The man at the centre of the class action, Musa Konneh, will be represented in the NSW Supreme Court by law firm Maurice Blackburn and the Public Interest Advocacy Centre (PIAC).
Konneh alleges that he was imprisoned unlawfully in August 2010 after NSW Police acted on outdated bail information provided by its systems.
Maurice Blackburn managing principal for NSW, Ben Slade, believes that hundreds of others could have faced similar circumstances as a result of the outdated computer system.
"We believe that there are over 200 children and young people who have been falsely imprisoned in NSW because of a long-standing problem with the NSW police computer system," said Slade.
"These young people are being unjustly deprived of their liberty because police are acting on out-of-date information."
Acting principal solicitor of the PIAC, Vavaa Mawuli, pointed a finger squarely at the previous NSW Labor Government, adding that the problem had subsequently carried over following March's Coalition landslide election.
"This problem began under the previous NSW Government. It has led to the unlawful detention of far too many children and young people, with devastating consequences," said Mawuli.
"It is fundamental to our justice system that the police rely on accurate information. But the police computer system has been unreliable for some time, and vulnerable young people are paying the price."
ZDNet Australia sought comment from NSW Police and Emergency Services Minister Michael Gallacher and the NSW Police Service; however, neither had responded at the time of publication.
NSW Police isn't the only law enforcement body with IT problems.
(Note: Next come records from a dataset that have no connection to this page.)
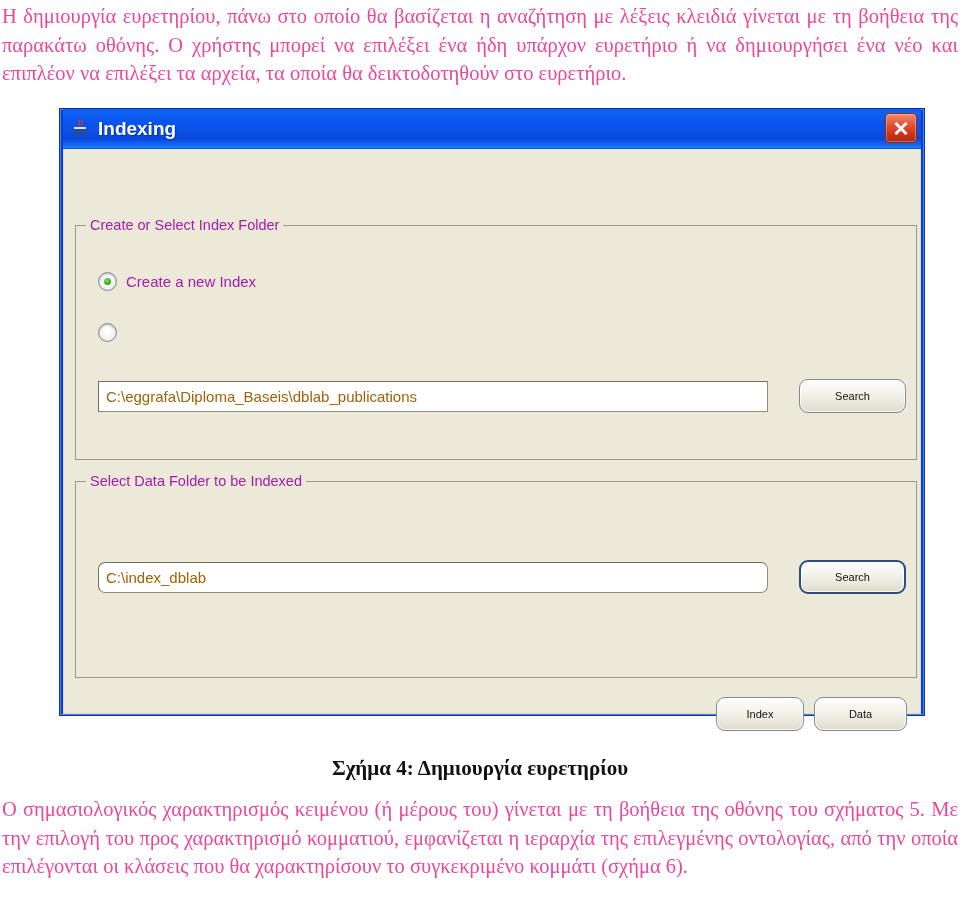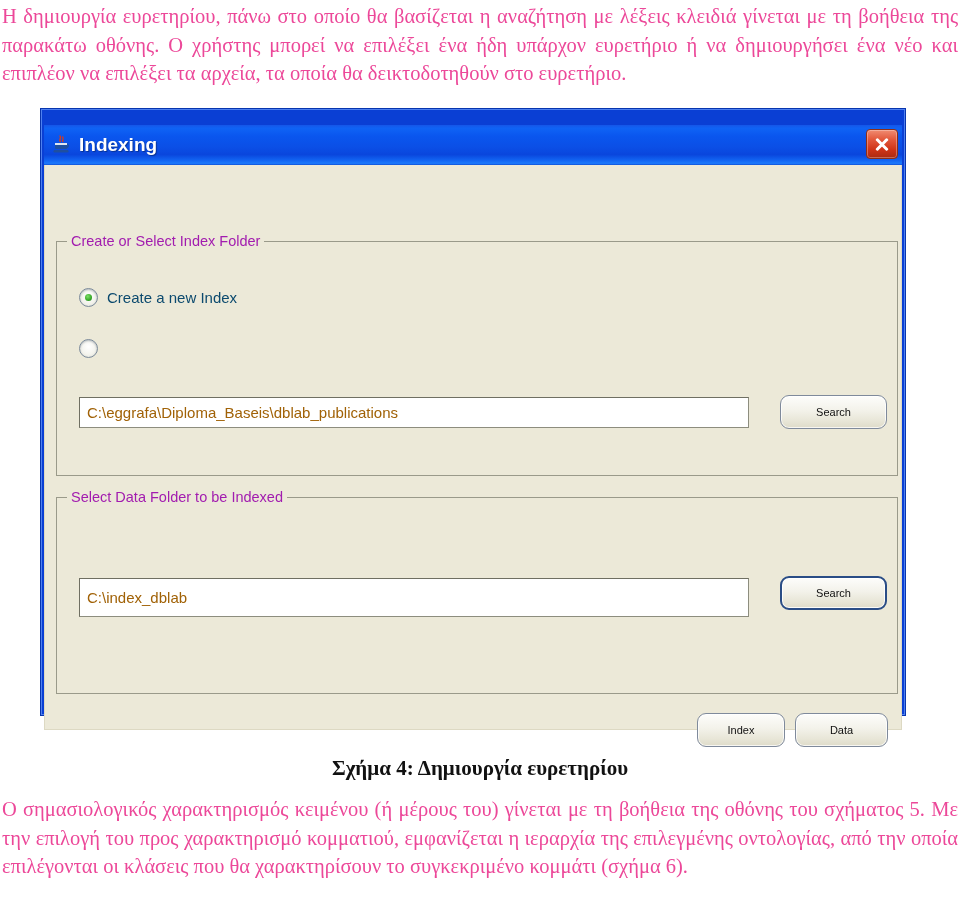"Indexing" #dialog-window { left: 40px -> 59px; padding: 16px 3px 3px 3px -> 0 3px 3px 3px }
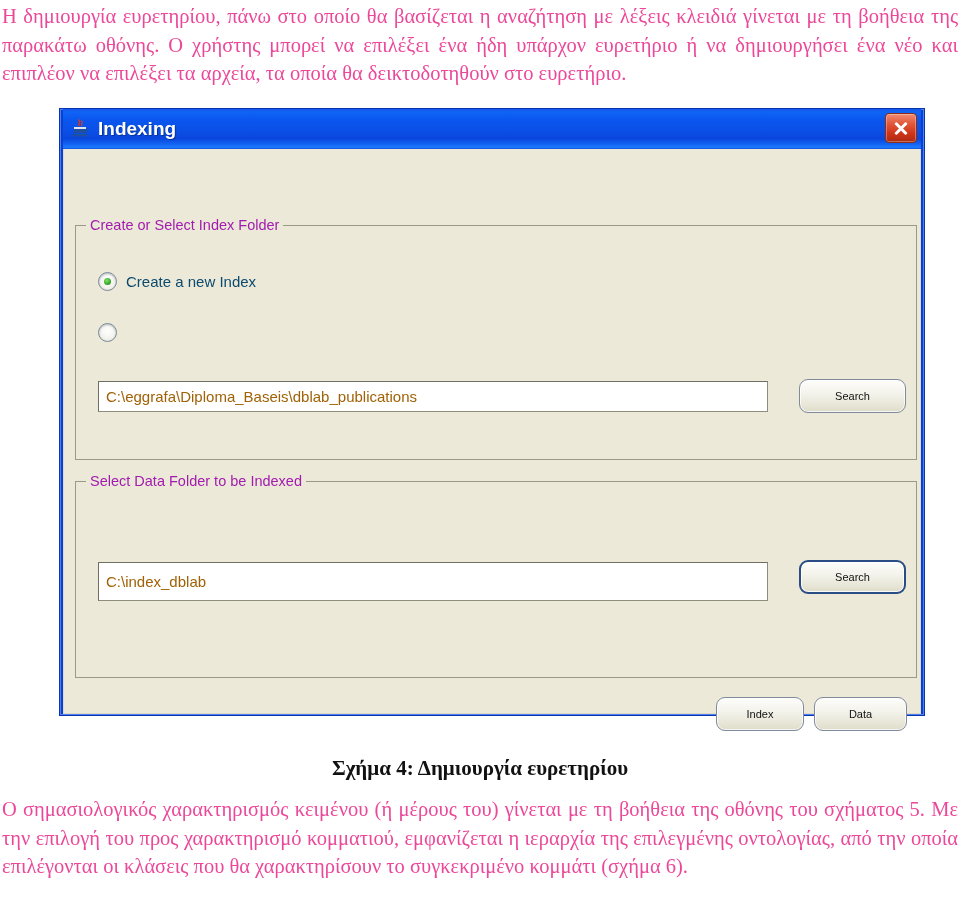"Create a new Index" .radio-label { color: #0c4a6e -> #a21caf }
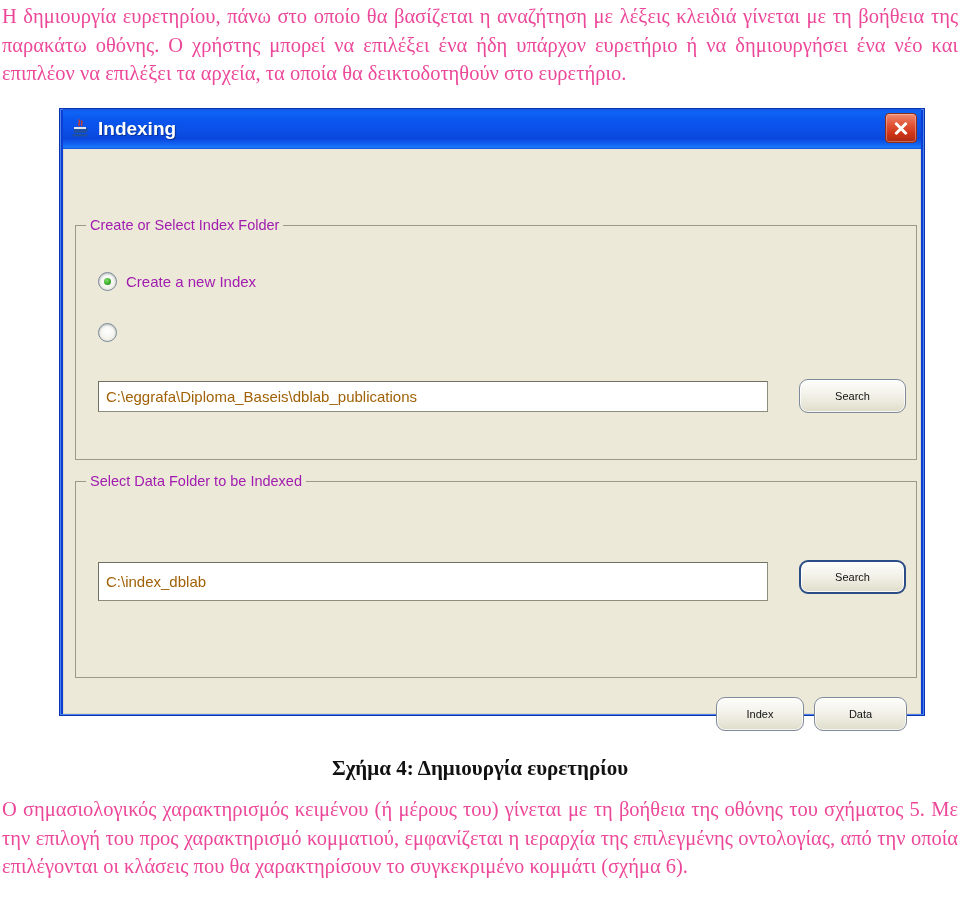"C:\index_dblab" #data-path-field { border-radius: none -> 7px; height: 39px -> 31px }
Victoria's police database came under fire in April for letting parole violators slip under the system's radar.
A report obtained by the Herald Sun said that if the Law Enforcement Assistance Program (LEAP) database had been functioning properly, the parolees would have been behind bars when instead they were roaming the streets, committing murder.
Victoria Police flagged issues with LEAP's replacement, LINK, saying that it would need to put a business case for the replacement to the Victorian Government as the project was going to cost more than expected.
Konneh is urging any who feel that they have been treated similarly to join the class action.